ANGKASAREVIEW.COM – China yang sedang mengalami pertumbuhan ekonomi secara pesat mempunyai keleluasaan untuk meningkatkan perkuatan militernya. Akibatnya, Amerika Serikat (AS) yang selama ini sangat superior secara militer maupun ekonomi otomatis merasa terganggu.
Secara ekonomi, banyak barang produksi AS yang diekspor ke China yang diam-diam dicontek teknologinya sehingga bisa diproduksi sendiri di dalam negeri oleh China lalu dijual ke negara lain dengan harga yang lebih murah.
AS sebenarnya mengetahui apa yang dilakukan China dalam hal contek-menyontek teknologi dan menyebutnya sebagai pencurian kekayaan intelektual. AS mengklaim, kerugian AS secara ekonomi akibat pencurian kekayaan intelektual oleh China per tahunnya mencapai 600 miliar dolar AS.
Ketika Presiden Donald Trump mulai menjabat, sebagai pebisnis ulung Trump paham apa yang dilakukan China. Oleh karena itu, Trump merasa harus berbuat sesuatu dan salah satu caranya adalah dengan cara militer.
Namun ternyata, tekanan secara militer yang dilakukan AS terhadap China juga tidak mempan. Dapat dipahami karena kekuatan militer China pun sudah begitu dominan, khususnya di kawasan Laut China Selatan. Apalagi Rusia terang-terangan membantu China sehingga kombinasi kekuatan militer Rusia-China membuat AS tak bisa berbuat banyak.
China bahkan dengan berani membantu perekonomian Turki yang saat ini sedang bermasalah dengan AS. China juga sudah bersiap untuk memasuki ajang penjualan senjata ke Arab Saudi yang tengah menghadapi ancaman embargo AS terkait hilangnya wartawan Washington Post, Jamal Khashoggi, di Konsulat Jenderal Arab Saudi, Turki .
Baca: Disiapkan untuk Ekspor, China Mulai Produksi Jet Latih Tempur Multifungsi FTC-2000G
Berhubung memberi pelajaran atau menggertak China secara militer tidak mempan, AS pun lalu melakukan kebijakan lain dengan cara mengobarkan perang dagang. Salah satunya adalah dengan menaikkan biaya impor bagi barang-barang China yang masuk ke AS sebanyak 10% sejak 24 September 2018.
Tidak tinggal diam, China langsung membalas dengan menaikkan biaya impor produk barang dari AS. Namun kebijakan itu jelas membuat harga-harga barang di China naik sehingga membuat daya beli jadi menurun.
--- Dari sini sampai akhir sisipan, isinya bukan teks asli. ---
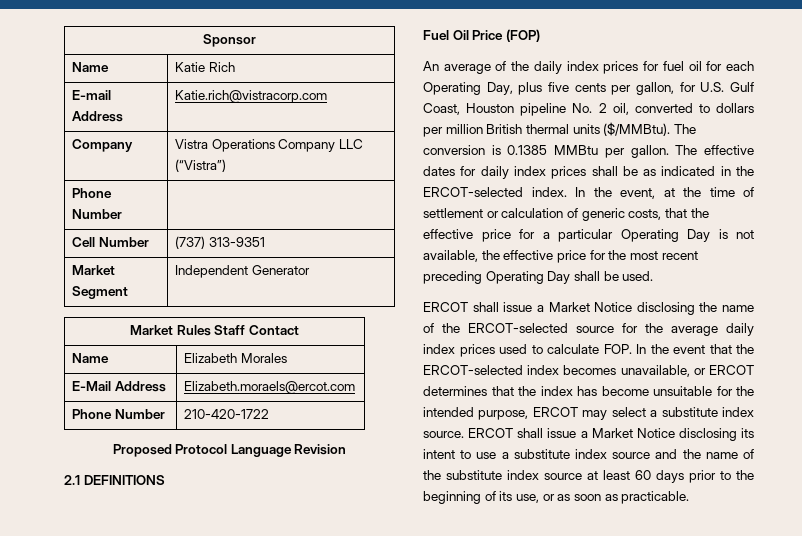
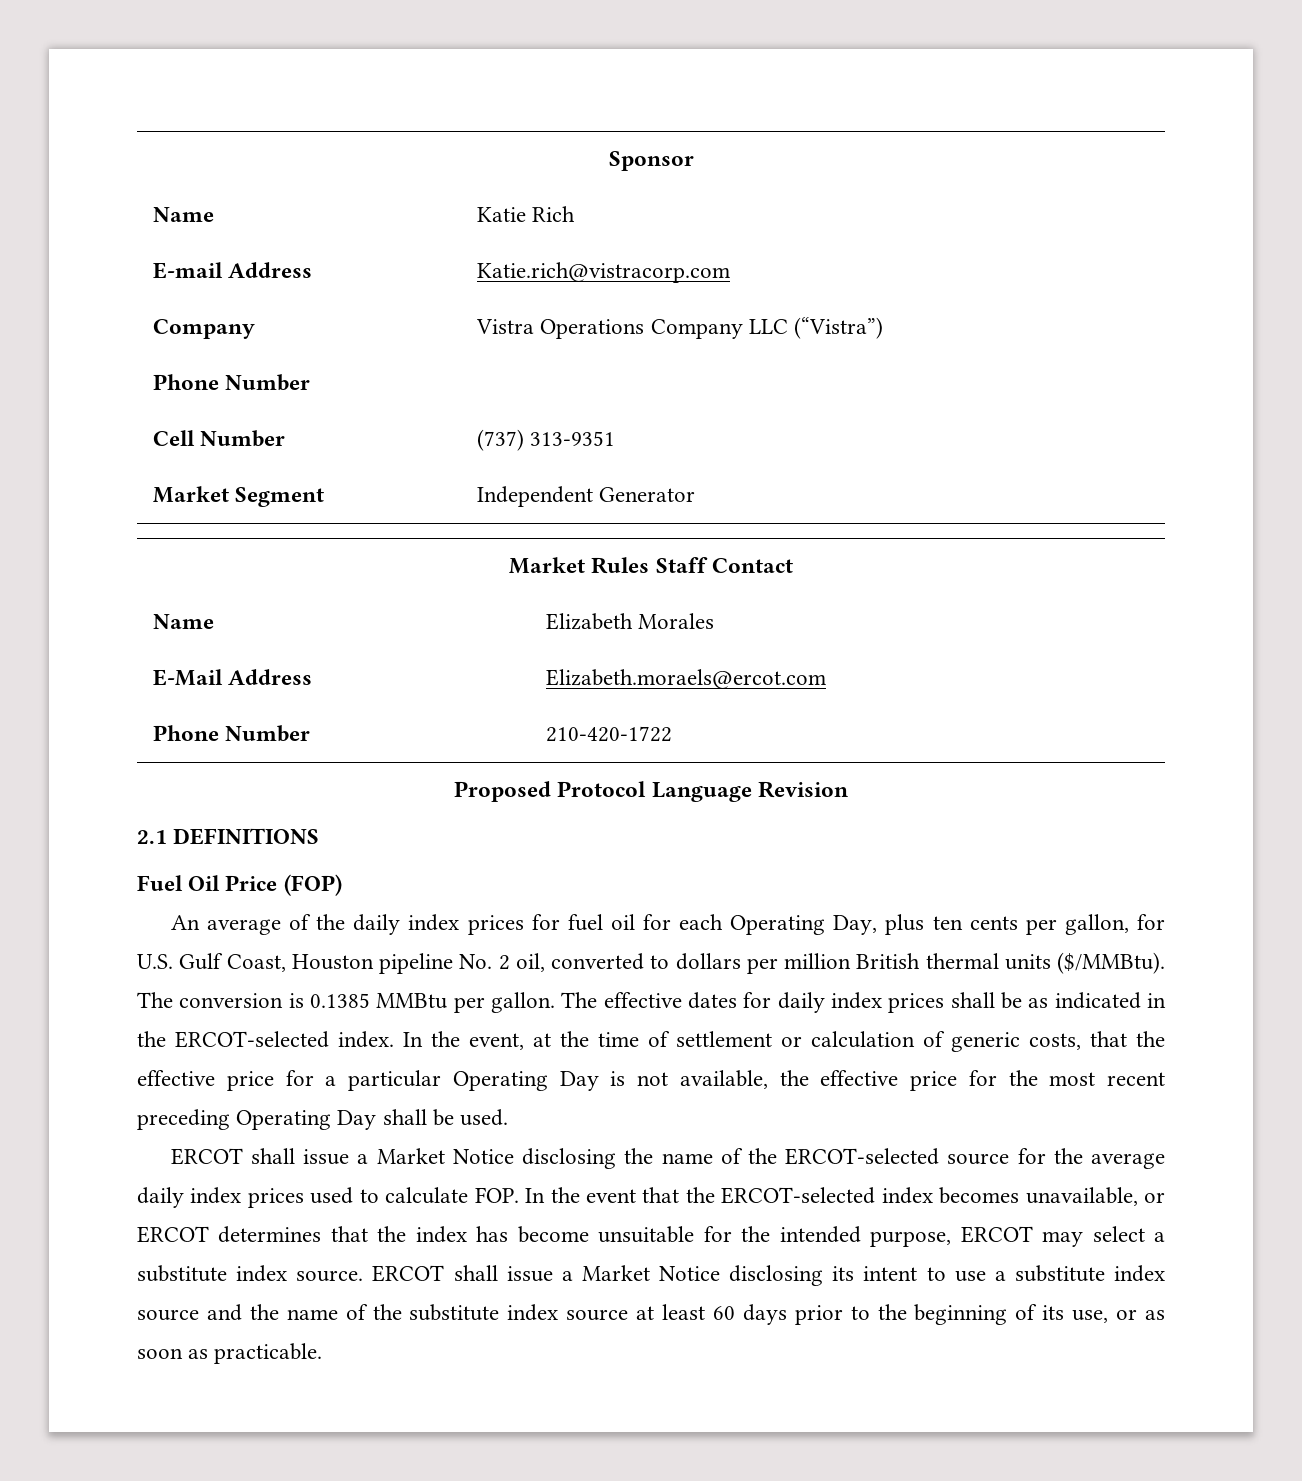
- An average of the daily index prices for fuel oil for each Operating Day, plus five cents per gallon, for U.S. Gulf Coast, Houston pipeline No. 2 oil, converted to dollars per million British thermal units ($/MMBtu).
+ An average of the daily index prices for fuel oil for each Operating Day, plus ten cents per gallon, for U.S. Gulf Coast, Houston pipeline No. 2 oil, converted to dollars per million British thermal units ($/MMBtu).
Lebih sulit lagi, jika perang dagang kedua negara adidaya dengan cara menaikkan barang-barang impor ini diikuti oleh negara-negara lainnya. Imbasnya lebih bersifat global lagi.
Ronald Temple, Kepala Lazard Asset Management AS, menyatakan perang dagang AS-China bisa mengakibatkan resesi ekonomi dunia khususnya di AS sebelum tahun 2020 (CNN.com, 18/10/2018).
Pasalnya, AS yang sengaja mengobarkan perang dagang dengan China saat ini juga sebenarnya sedang mengalami resesi ekonomi yang disebabkan oleh kekuatan militernya yang melemah akibat misi tempur di Irak, Afghanistan, dan Suriah.
Anggaran pendapatan belanja negara AS banyak yang tersedot untuk biaya perang dan perang dagang dengan China bisa menjadi bumerang. AS justru diprediksi akan mengalami krisis ekonomi karena China bisa mendapatkan barang-barang kebutuhan pokok dari negara-negara lain. Salah satunya adalah Indonesia.